Каково же было удивление старичка, когда Лопатина, пробираясь к выходу, задела стойку этим самым «тазом» – по салону поплыл дивный долгий звон, как если бы ударил колокол. Ни разу такой звук не исходил от столь пикантного человеческого места. Сама же Лопатина быстренько выпрыгнула на остановке, поддергивая странно отвисшие ягодицы. Зато теперь это был ее блин! Она будет носить его на груди, как кулон. А что? Может, даже кому-то в голову придет, что он из драгметалла. А потом она этим диском припечатает вредную старуху из телевизора. О-о-о, это так символично – погибнуть от блина любимого незаконного зятя!

– Вот редиска! И чего она ко мне прицепилась? Коллекционировала бы штанги, если уж невмоготу, так нет – моим же блином по моей же головушке! – ошарашенно моргала Люся, слушая историю. – Готова была штаны потерять…

– Она ум потеряла. С психикой у нее серьезные проблемы, ей не до спорта, – пояснил Пашка.

– И все-таки мне не понятно: а как вы на эту Лопатину вышли? – не унималась Василиса.

– Ну, допустим, яркий журналист не только вами был замечен. Только алиби у него было стопроцентное. А потом…

– А потом, – прервал Пашка, – начались наши маленькие профессиональные секреты. Меня другое интересует: вас все время курировала маньячка, и как это вы ей о своих догадках не доложили? Неужели похвастаться не хотели?

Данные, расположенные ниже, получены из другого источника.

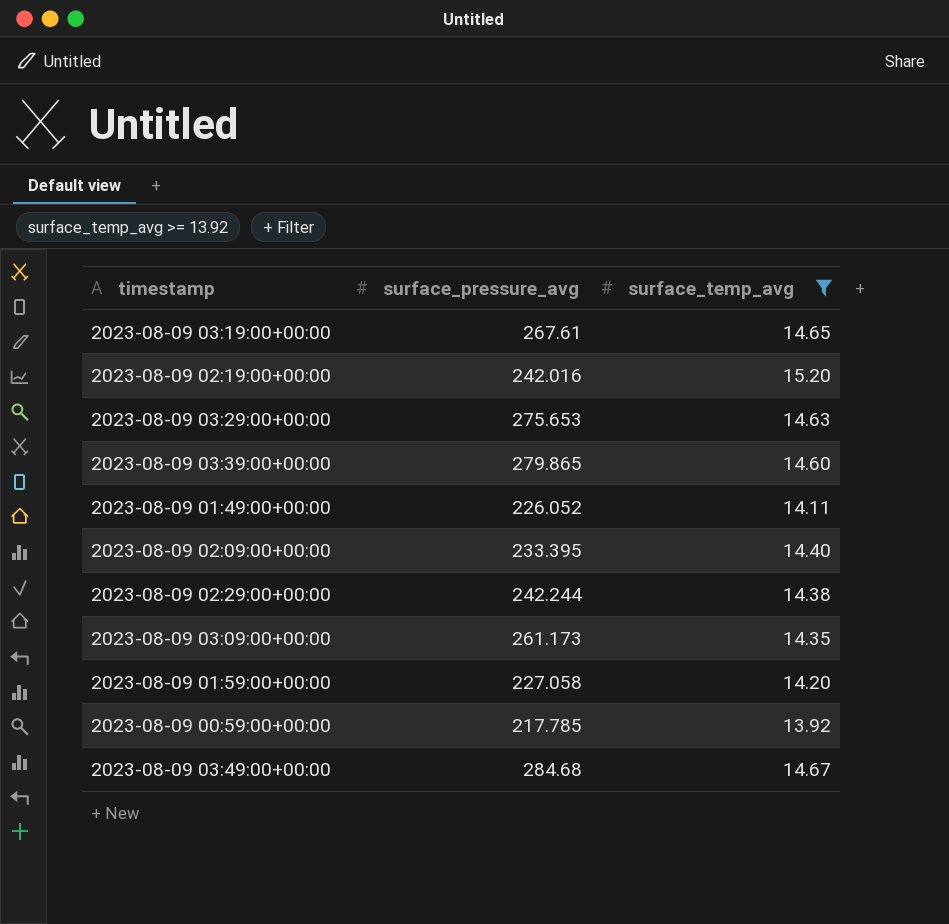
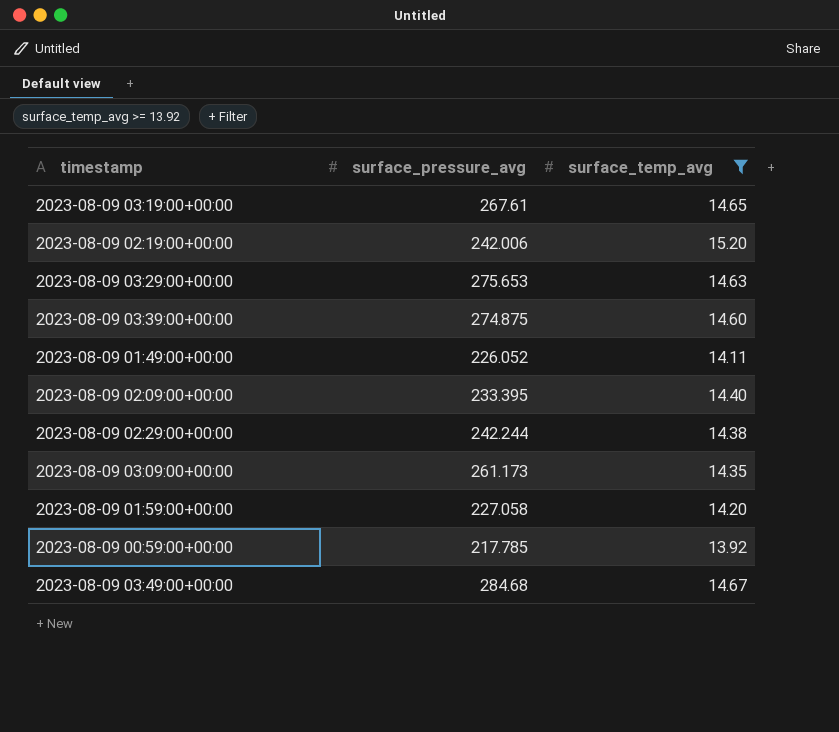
2023-08-09 02:19:00+00:00 | surface_pressure_avg: 242.016 -> 242.006
2023-08-09 03:39:00+00:00 | surface_pressure_avg: 279.865 -> 274.875

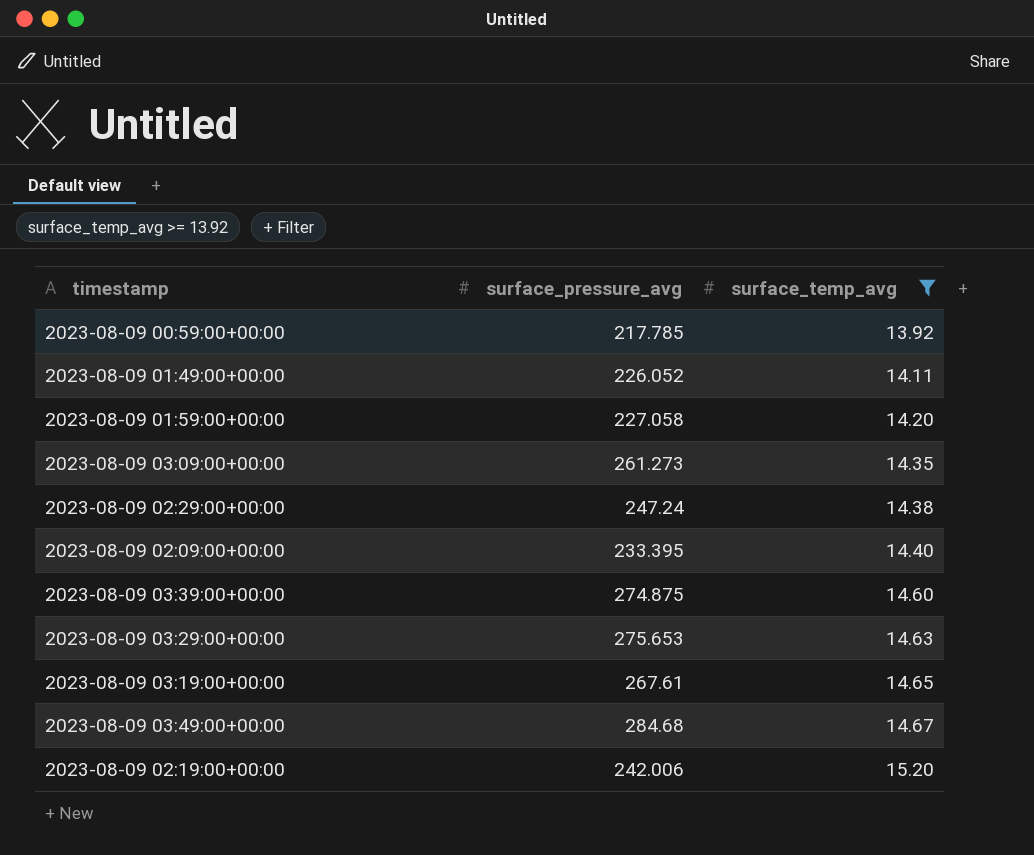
row order: none -> surface_temp_avg ascending
2023-08-09 03:09:00+00:00 | surface_pressure_avg: 261.173 -> 261.273
2023-08-09 02:29:00+00:00 | surface_pressure_avg: 242.244 -> 247.24

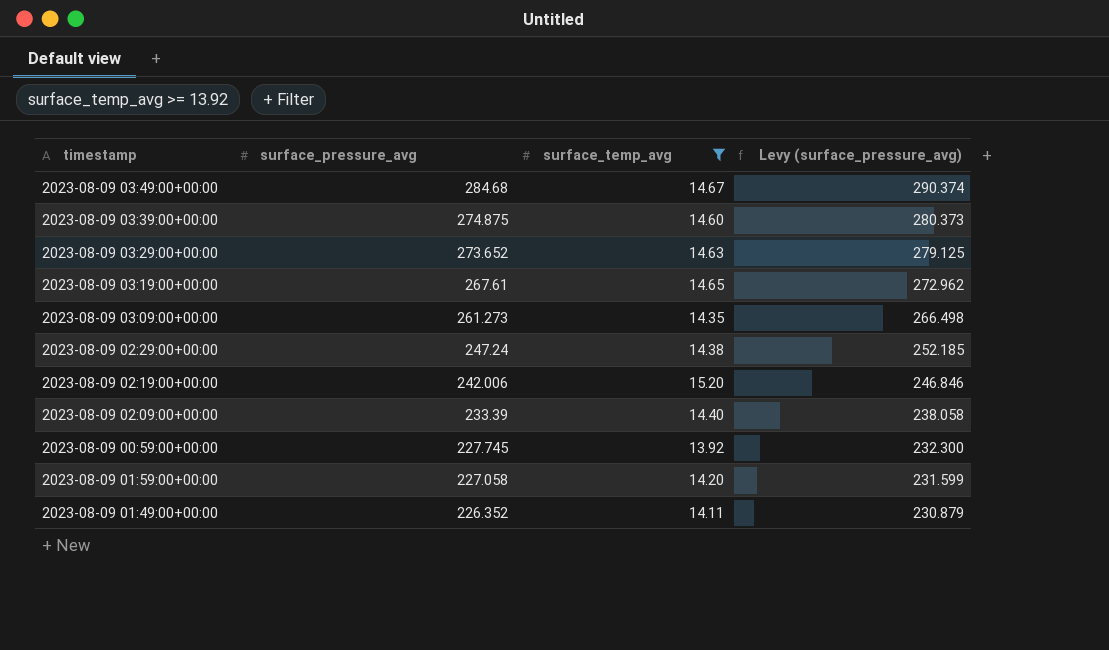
row order: surface_temp_avg ascending -> surface_pressure_avg descending
column Levy (surface_pressure_avg) | formula: none -> [surface_pressure_avg] * 1.02
2023-08-09 03:29:00+00:00 | surface_pressure_avg: 275.653 -> 273.652
2023-08-09 02:09:00+00:00 | surface_pressure_avg: 233.395 -> 233.39
2023-08-09 00:59:00+00:00 | surface_pressure_avg: 217.785 -> 227.745
2023-08-09 01:49:00+00:00 | surface_pressure_avg: 226.052 -> 226.352

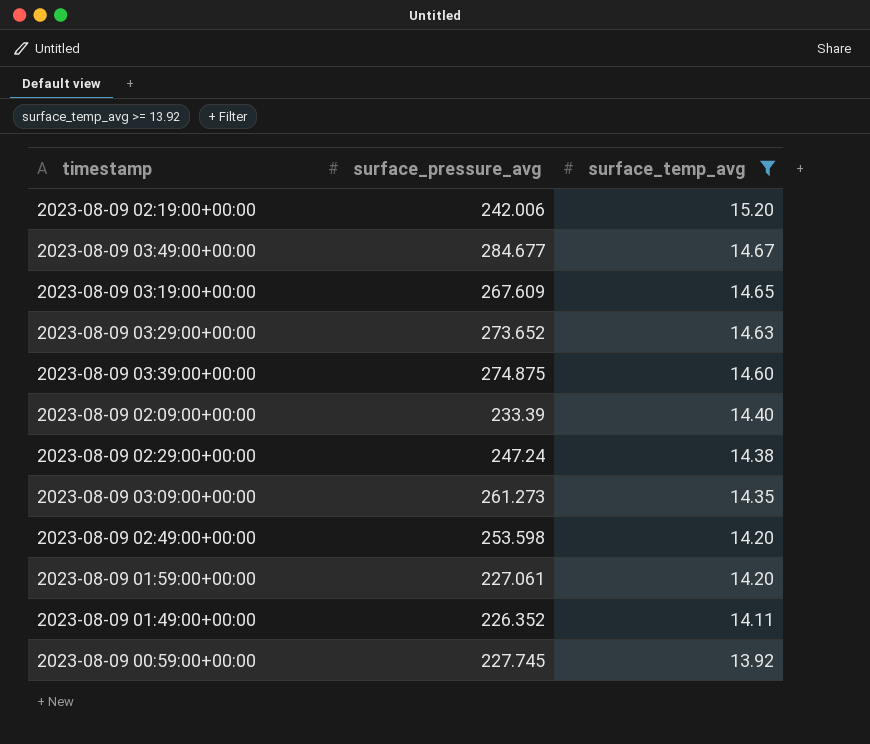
row order: surface_pressure_avg descending -> surface_temp_avg descending
column Levy (surface_pressure_avg) | formula: [surface_pressure_avg] * 1.02 -> none
2023-08-09 03:49:00+00:00 | surface_pressure_avg: 284.68 -> 284.677
2023-08-09 03:19:00+00:00 | surface_pressure_avg: 267.61 -> 267.609
row 2023-08-09 02:49:00+00:00: none -> 253.598 | 14.20
2023-08-09 01:59:00+00:00 | surface_pressure_avg: 227.058 -> 227.061

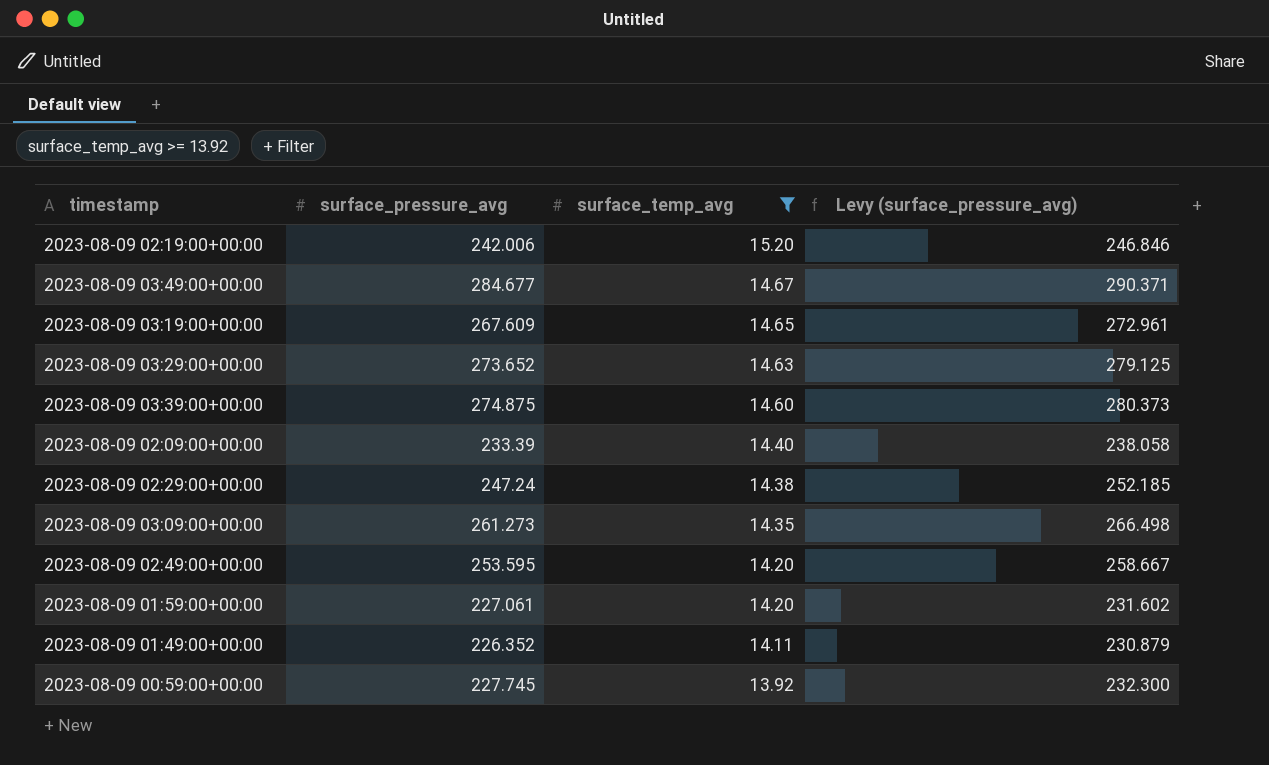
column Levy (surface_pressure_avg) | formula: none -> [surface_pressure_avg] * 1.02
2023-08-09 02:49:00+00:00 | surface_pressure_avg: 253.598 -> 253.595

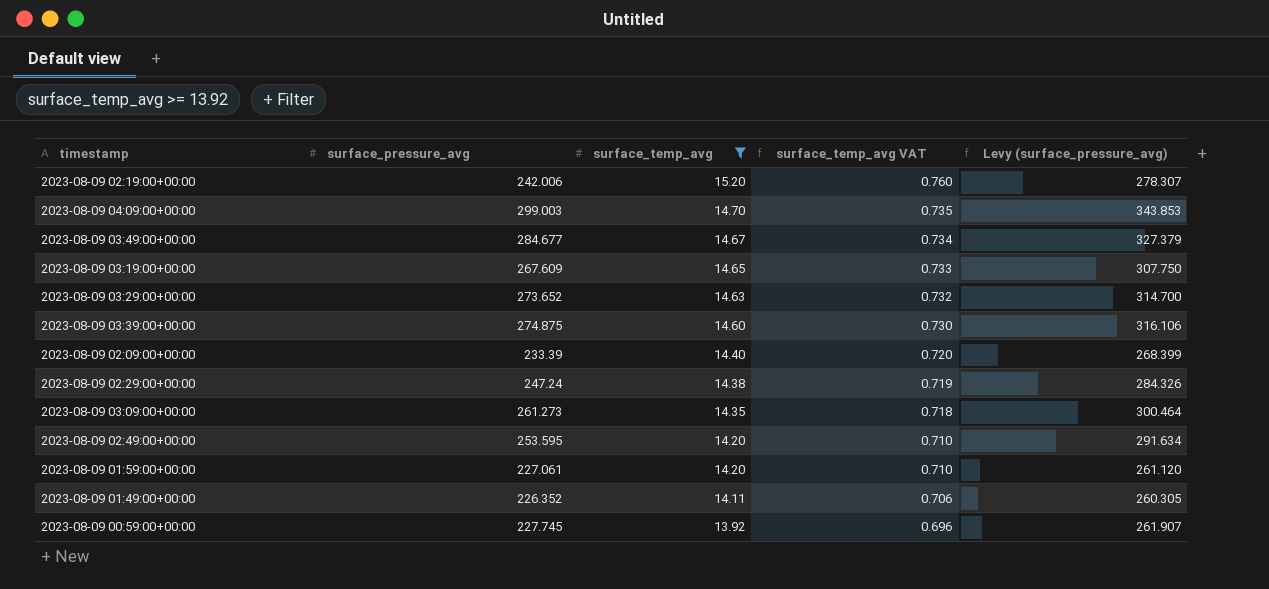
column surface_temp_avg VAT | formula: none -> [surface_temp_avg] * 0.05
column Levy (surface_pressure_avg) | formula: [surface_pressure_avg] * 1.02 -> [surface_pressure_avg] * 1.15
row 2023-08-09 04:09:00+00:00: none -> 299.003 | 14.70 | 0.735 | 343.853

– Хотели, только нечем было. Если бы поймали преступника, тогда бы и похвастались. А пока молчали.

Пашка поднял указательный палец к потолку и назидательно изрек:

– Вот вам живой пример – именно молчание продлевает жизнь!

– Не всегда, – не согласилась Люся. – Вот у Данилова я много не болтала, больше слушала, а чуть головы не лишилась. Кстати, а почему он дома оказался? В больнице же должен быть.

– Лопатина по-другому посчитала, – усмехнулся Василий. – Она, когда узнала, что вы его регулярно навещаете, жутко испугалась. Во-первых, ее больное воображение рисовало ей, что Данилов ее бросит ради какой-то старушки… Не злитесь, Людмила Ефимовна, вы же сами ему сказали, что вам за семьдесят.